By Dr Chris Edmond
This week is Mental Health Awareness Week, and as an occupational health doctor a large part of my work focuses on improving mental health in the workplace.
In my clinical practice, I assess employees from company chief executives to the most junior trainee and everyone in between. I carry out work in the public sector, charities and private businesses in all areas of the economy. And believe me that anyone, at any level, in any business, can have issues with their mental health.
However, one area that is rarely spoken of is mental health in politics. As this week marks the last sitting of the current States Assembly, and the nomination period for candidates standing for the next Assembly, I feel the time is right to highlight the issue.
Being a politician is a unique role – one where you are essentially self-employed and self-directing, yet at the same time answerable to thousands of strangers.
You have probably seen in this newspaper discussions on pay for Assembly Members, and also initiatives to improve the diversity and representation of our States. But how often do we hear about the mental wellbeing of our representatives? And should we care?
The British philosopher and MP John Stuart Mill said in 1859, ‘what we require in a democratic society is enlightened individuals who will be mature and responsible because they reflect upon the issues which face them’. So surely we have a responsibility to ensure the circumstances that allow for such mature and responsible reflection?
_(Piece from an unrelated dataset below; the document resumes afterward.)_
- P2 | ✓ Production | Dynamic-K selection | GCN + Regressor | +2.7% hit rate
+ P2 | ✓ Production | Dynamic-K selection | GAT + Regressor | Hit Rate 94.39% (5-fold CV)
However, when a UK parliamentary panel looked into the issue of mental health and long working-hours in politics, it described a trail of ‘broken health, ruined marriages and exhausted irrationality’. Recent figures found approximately two times the rate of depression among UK politicians than the general population.
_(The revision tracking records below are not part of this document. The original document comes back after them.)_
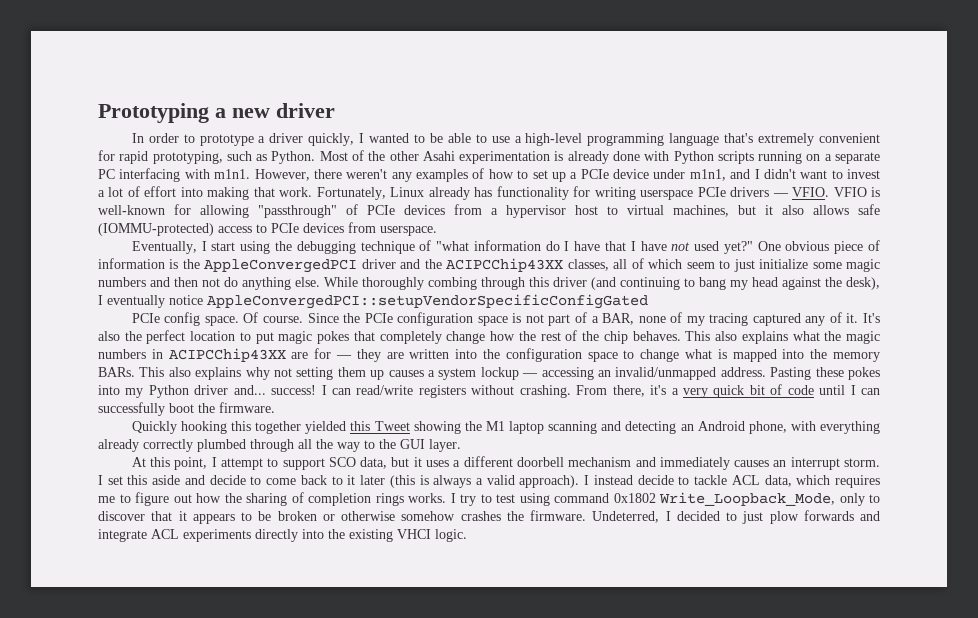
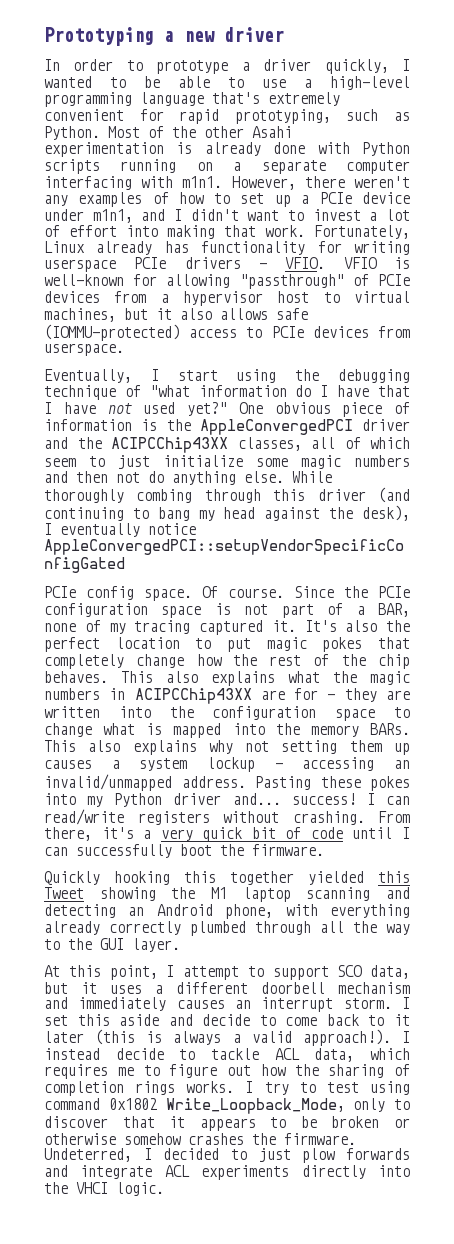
- Most of the other Asahi experimentation is already done with Python scripts running on a separate PC interfacing with m1n1.
+ Most of the other Asahi experimentation is already done with Python scripts running on a separate computer interfacing with m1n1.
- Since the PCIe configuration space is not part of a BAR, none of my tracing captured any of it.
+ Since the PCIe configuration space is not part of a BAR, none of my tracing captured it.
- I set this aside and decide to come back to it later (this is always a valid approach).
+ I set this aside and decide to come back to it later (this is always a valid approach!).
- Undeterred, I decided to just plow forwards and integrate ACL experiments directly into the existing VHCI logic.
+ Undeterred, I decided to just plow forwards and integrate ACL experiments directly into the VHCI logic.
I’m not sure the topic has ever been researched in Jersey, yet we know that better mental health leads to better decision-making, confidence in problem solving, better communication and engagement with others.
Unlike an employee, as a politician or candidate no one has a statutory duty of care for your wellbeing. The electorate have very high expectations of you, yet are often distrustful. You may face online abuse, and sadly also the potential for physical violence as we saw in the Capitol riots in the US in 2021, and in the UK with the murders of Jo Cox MP and David Amess MP.
Assembly Members are expected to be kind and compassionate, yet work in a system that promotes competition and deal-making. There can be dissonance between personal views and those required to progress your career. There is always a time-pressure and the need to look forward to the next election cycle, with limited time to enact change.
And politicians, despite having relatively ordinary backgrounds, face casework that is emotionally challenging even for the health professionals or social workers who are trained and supported in managing such situations.
Reading the recent Public Accounts Committee review on the management of the pandemic, I noted that while the impact on staff wellbeing was rightly highlighted there was no mention of the impact on the wellbeing of States Members who were often working just as hard and making huge decisions under enormous pressure.
We have to remember that our politicians are people first, just like you and me. They should be congratulated for the bravery it takes to put themselves forward to represent us. It’s our job as the electorate to select the right people for the job, and we should want an Assembly that represents us all. Episodes of poor mental health should absolutely not be a barrier to politics but the right support needs to be in place.
In 1998, Norwegian Prime Minister Kjell Magne Bondevik was praised for being open and honest when he temporarily stood down from his duties, due to depression, before successfully returning to his role.
In 2012 Kevan Jones MP stood up in the UK House of Commons and discussed his own mental-health challenges, encouraging others to do the same. This led to the development of an in-house counselling service for MPs and their staff. There is further research into the mental health of politicians continuing around the world, and I would like to see Jersey participate in the same.
I believe in open, compassionate and collaborative politics and leadership. And we achieve that through open, compassionate and collaborative discussion. So as we move towards the hustings and the election, while you might rightly feel passionate about the issues discussed, please remember that the candidates sitting in front of you are people too. And that’s a good thing.
And to all those standing for election can I say thank you, and good luck.
Dr Edmond is the founder and medical director of WorkHealth (CI) Ltd, a dedicated Jersey-based occupational health provider. He is also a director at Jersey Sport and adviser to the Jersey Community Foundation. He writes in a personal capacity.